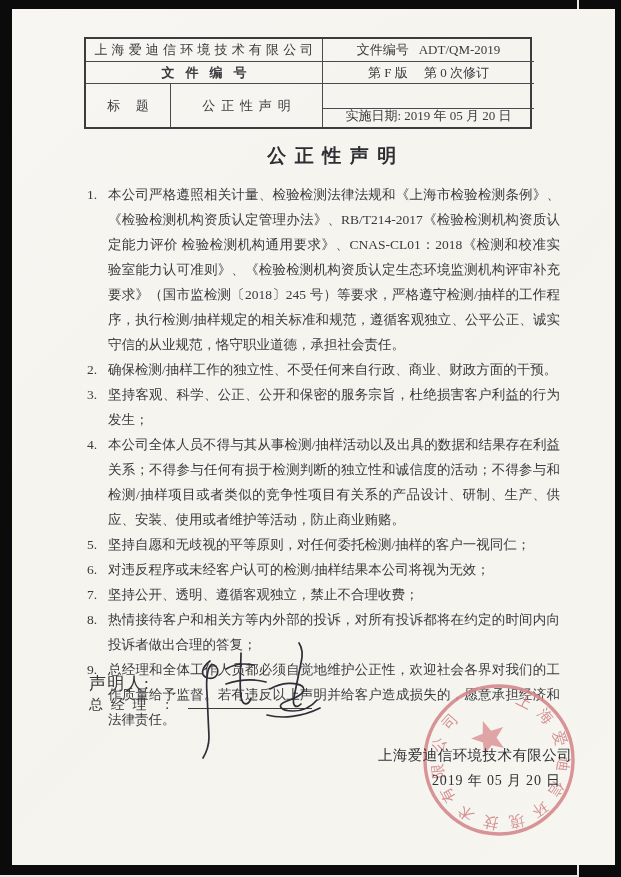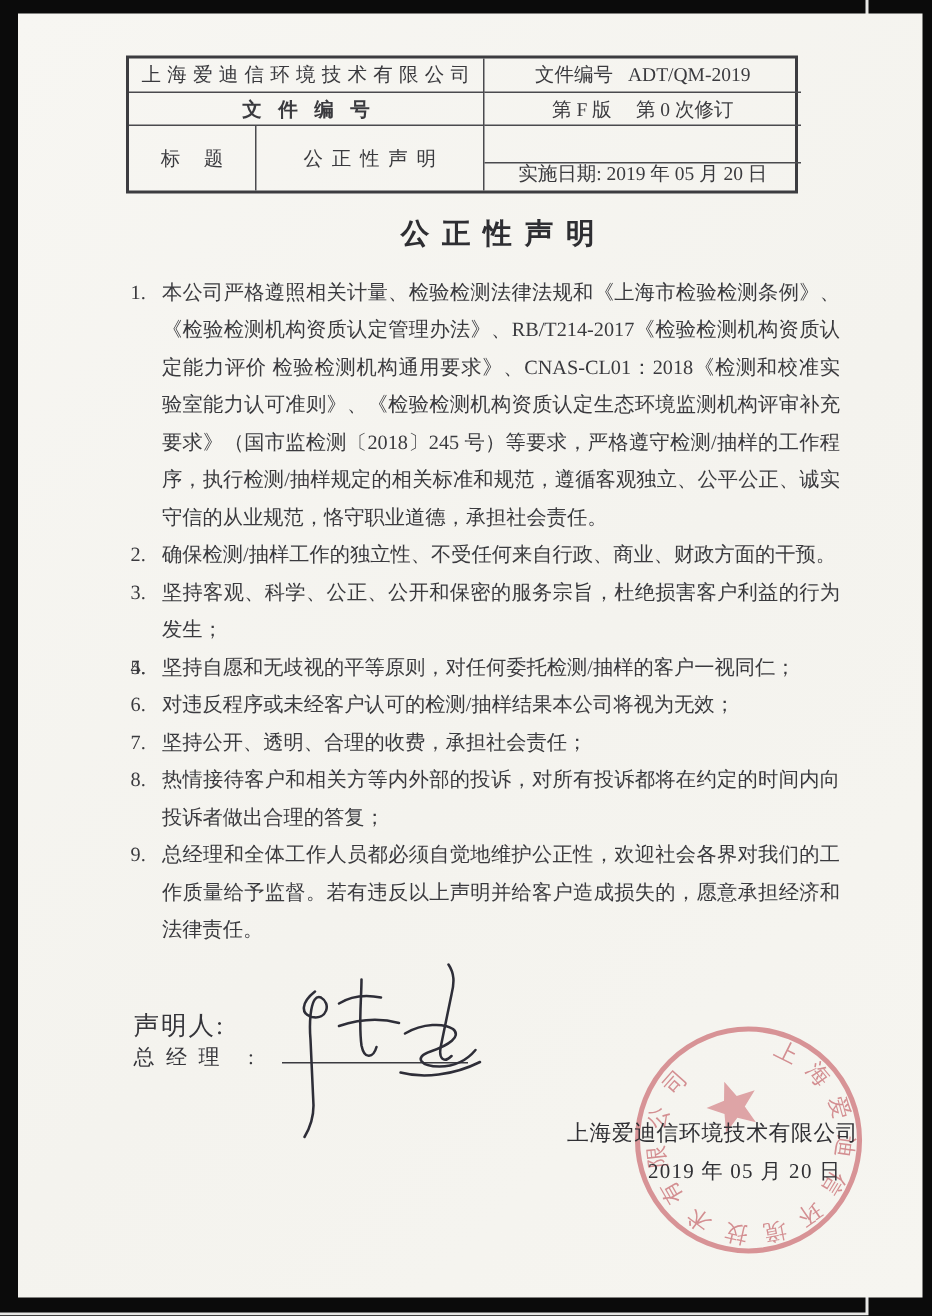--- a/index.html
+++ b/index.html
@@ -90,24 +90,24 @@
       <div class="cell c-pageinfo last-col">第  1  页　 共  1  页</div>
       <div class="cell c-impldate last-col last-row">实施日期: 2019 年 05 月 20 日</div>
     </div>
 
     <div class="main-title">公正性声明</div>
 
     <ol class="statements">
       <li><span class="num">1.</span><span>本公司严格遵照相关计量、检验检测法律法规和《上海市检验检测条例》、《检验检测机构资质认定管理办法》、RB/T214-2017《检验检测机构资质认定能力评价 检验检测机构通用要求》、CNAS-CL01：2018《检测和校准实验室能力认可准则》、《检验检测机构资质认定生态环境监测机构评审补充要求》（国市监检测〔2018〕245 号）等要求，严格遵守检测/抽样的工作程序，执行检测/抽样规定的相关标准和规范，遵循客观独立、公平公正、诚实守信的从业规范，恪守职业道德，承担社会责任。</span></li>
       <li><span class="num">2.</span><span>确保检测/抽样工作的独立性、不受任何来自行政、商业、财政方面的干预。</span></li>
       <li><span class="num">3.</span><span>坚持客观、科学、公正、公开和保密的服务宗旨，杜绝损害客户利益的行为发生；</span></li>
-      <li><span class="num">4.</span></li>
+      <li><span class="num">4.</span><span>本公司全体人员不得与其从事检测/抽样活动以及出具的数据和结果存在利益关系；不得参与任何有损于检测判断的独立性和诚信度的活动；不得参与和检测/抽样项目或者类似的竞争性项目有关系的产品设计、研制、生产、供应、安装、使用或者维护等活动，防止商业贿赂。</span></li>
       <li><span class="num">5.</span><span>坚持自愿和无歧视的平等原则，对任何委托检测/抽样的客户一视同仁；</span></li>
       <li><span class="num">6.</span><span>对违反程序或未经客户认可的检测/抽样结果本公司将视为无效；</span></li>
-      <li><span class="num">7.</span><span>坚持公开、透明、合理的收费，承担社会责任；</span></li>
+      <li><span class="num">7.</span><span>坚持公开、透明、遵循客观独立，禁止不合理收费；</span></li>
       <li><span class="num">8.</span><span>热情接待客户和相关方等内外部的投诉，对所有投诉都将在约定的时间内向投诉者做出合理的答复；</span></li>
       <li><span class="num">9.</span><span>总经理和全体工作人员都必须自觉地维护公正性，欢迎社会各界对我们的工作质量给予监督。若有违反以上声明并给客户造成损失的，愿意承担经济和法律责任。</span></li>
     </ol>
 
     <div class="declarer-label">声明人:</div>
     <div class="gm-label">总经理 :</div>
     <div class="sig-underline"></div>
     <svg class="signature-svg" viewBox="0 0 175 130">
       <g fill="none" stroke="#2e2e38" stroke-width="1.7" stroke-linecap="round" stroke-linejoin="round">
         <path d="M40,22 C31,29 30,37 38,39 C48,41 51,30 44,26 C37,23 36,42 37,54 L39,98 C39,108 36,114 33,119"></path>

===============

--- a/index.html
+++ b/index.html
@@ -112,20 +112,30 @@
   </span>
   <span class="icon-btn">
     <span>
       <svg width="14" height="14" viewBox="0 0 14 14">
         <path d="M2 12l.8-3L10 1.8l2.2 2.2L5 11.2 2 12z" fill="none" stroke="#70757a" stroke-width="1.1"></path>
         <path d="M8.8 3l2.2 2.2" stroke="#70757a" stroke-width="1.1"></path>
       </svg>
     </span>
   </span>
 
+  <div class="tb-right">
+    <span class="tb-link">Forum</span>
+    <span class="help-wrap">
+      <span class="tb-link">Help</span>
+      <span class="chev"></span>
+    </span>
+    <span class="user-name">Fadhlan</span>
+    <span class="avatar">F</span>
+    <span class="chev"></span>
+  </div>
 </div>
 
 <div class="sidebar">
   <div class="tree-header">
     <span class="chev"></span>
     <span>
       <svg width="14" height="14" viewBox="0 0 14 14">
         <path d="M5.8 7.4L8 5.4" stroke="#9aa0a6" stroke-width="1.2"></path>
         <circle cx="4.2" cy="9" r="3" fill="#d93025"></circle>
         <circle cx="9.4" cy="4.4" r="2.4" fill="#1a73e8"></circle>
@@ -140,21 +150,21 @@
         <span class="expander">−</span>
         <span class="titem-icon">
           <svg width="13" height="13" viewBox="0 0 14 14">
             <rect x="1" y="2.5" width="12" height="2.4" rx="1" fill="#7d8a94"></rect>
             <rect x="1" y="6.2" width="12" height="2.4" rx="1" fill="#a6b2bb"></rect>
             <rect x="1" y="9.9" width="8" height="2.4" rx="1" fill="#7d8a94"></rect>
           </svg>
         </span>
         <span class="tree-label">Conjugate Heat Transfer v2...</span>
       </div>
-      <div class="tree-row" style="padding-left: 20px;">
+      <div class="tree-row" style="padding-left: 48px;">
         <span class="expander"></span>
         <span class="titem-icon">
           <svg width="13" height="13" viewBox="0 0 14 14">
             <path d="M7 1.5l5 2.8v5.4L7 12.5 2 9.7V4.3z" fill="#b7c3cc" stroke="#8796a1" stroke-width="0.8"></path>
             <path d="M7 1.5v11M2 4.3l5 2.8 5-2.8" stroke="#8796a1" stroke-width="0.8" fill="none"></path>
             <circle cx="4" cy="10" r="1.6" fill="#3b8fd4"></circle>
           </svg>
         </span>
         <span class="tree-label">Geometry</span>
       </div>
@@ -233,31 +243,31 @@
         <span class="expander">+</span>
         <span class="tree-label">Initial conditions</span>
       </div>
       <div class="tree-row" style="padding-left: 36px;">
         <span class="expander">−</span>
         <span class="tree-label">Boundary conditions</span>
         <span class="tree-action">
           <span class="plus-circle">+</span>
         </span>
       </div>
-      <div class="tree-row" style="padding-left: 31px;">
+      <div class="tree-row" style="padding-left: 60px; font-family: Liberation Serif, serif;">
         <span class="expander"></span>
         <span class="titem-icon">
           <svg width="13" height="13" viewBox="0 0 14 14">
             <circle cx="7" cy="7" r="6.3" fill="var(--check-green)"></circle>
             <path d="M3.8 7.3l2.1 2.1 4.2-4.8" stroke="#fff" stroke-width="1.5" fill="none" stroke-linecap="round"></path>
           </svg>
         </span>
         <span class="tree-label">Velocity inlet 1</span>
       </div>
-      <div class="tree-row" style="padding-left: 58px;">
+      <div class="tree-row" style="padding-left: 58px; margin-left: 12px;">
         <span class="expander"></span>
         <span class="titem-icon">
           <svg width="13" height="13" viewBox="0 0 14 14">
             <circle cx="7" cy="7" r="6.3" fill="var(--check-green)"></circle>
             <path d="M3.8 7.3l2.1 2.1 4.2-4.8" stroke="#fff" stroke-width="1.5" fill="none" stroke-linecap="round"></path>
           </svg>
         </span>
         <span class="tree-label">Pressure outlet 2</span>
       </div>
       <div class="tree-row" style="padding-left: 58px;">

===============

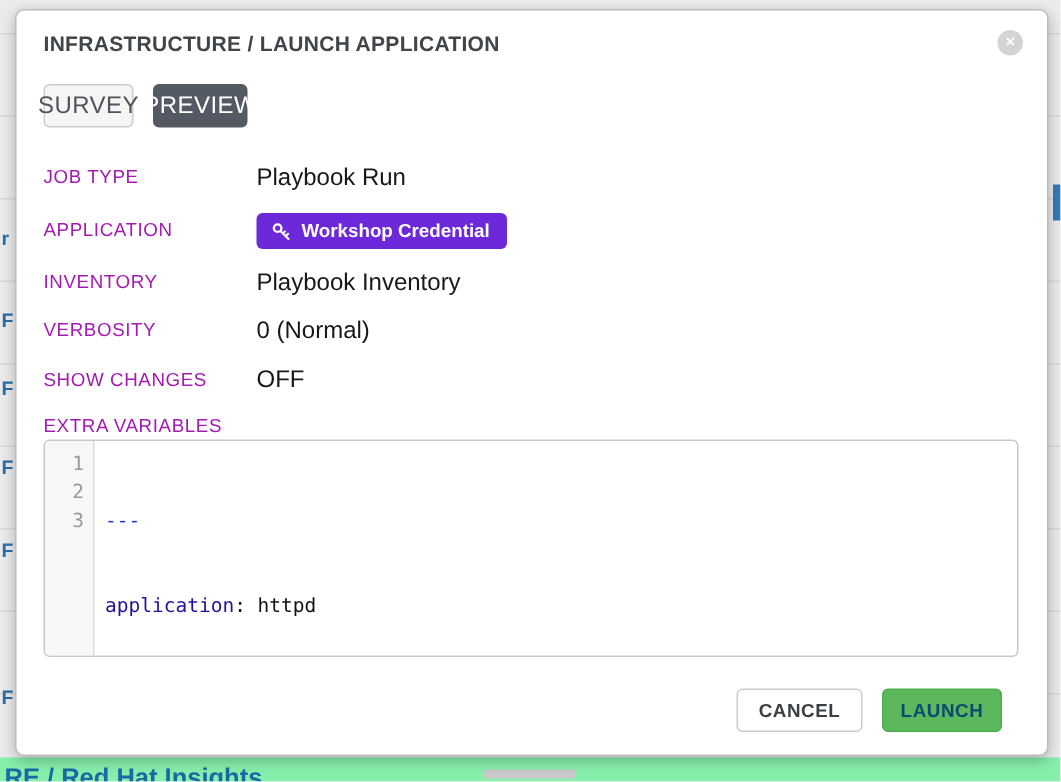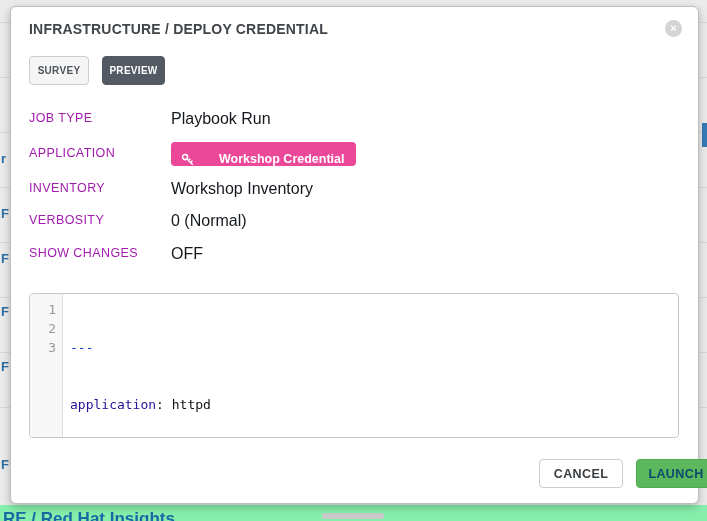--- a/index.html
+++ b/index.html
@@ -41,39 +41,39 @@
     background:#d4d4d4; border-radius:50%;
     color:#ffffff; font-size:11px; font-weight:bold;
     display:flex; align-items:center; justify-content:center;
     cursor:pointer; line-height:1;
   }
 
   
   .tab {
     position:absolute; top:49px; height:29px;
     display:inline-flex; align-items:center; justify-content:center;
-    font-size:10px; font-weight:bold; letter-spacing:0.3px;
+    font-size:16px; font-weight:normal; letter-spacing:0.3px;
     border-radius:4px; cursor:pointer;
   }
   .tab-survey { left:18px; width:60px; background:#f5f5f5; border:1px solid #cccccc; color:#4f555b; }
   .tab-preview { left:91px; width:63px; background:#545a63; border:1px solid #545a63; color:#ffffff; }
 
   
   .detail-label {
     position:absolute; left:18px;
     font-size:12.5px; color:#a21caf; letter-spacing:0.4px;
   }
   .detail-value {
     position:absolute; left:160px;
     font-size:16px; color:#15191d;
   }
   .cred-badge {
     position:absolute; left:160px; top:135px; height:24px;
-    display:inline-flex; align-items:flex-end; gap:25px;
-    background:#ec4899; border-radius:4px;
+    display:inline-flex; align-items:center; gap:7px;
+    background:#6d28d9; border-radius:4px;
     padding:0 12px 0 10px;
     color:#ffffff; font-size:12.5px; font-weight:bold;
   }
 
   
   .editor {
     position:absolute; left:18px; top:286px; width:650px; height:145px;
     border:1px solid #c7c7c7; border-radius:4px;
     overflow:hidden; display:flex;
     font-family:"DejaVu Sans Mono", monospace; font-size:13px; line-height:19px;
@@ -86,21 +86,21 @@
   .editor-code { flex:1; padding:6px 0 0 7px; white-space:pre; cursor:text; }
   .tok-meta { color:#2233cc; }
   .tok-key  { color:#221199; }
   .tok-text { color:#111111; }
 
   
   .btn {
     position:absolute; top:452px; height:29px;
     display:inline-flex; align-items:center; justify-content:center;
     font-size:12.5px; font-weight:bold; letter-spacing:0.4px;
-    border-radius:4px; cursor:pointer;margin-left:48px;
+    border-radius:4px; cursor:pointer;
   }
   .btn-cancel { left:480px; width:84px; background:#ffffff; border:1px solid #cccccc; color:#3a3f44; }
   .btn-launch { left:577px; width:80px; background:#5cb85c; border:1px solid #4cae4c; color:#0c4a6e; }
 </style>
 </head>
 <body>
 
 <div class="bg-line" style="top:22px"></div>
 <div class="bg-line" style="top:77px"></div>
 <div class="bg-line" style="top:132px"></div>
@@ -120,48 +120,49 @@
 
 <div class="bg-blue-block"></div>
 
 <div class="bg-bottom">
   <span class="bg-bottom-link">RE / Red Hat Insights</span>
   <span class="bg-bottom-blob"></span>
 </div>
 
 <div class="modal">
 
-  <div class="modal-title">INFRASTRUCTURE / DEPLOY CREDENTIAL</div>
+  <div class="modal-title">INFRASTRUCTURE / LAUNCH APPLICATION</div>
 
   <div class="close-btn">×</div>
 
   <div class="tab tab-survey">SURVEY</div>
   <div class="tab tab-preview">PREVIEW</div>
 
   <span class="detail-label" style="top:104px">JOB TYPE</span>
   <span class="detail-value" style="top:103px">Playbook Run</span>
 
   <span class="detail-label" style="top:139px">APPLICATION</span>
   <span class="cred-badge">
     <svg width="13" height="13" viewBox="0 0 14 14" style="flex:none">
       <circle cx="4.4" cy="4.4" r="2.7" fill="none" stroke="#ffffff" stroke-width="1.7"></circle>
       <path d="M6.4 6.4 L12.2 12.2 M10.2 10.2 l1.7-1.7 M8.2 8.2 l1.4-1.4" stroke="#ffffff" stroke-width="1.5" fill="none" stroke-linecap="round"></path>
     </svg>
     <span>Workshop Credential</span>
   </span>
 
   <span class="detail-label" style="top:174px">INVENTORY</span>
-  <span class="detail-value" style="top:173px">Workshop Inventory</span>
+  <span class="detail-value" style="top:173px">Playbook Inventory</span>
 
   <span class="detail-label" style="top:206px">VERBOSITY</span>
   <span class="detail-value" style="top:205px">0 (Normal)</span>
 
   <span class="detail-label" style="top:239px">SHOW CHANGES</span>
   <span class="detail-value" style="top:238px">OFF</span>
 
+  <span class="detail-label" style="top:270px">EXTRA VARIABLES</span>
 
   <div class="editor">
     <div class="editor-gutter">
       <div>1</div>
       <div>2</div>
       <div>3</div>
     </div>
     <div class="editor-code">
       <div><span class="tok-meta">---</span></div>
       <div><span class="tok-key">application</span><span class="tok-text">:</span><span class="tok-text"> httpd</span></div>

===============

* [Exercise]: Scan the material above for the string "bottom", and copy every line where it is found.

* [Response to the task]:
 <div class="bg-bottom">
   <span class="bg-bottom-link">RE / Red Hat Insights</span>
   <span class="bg-bottom-blob"></span>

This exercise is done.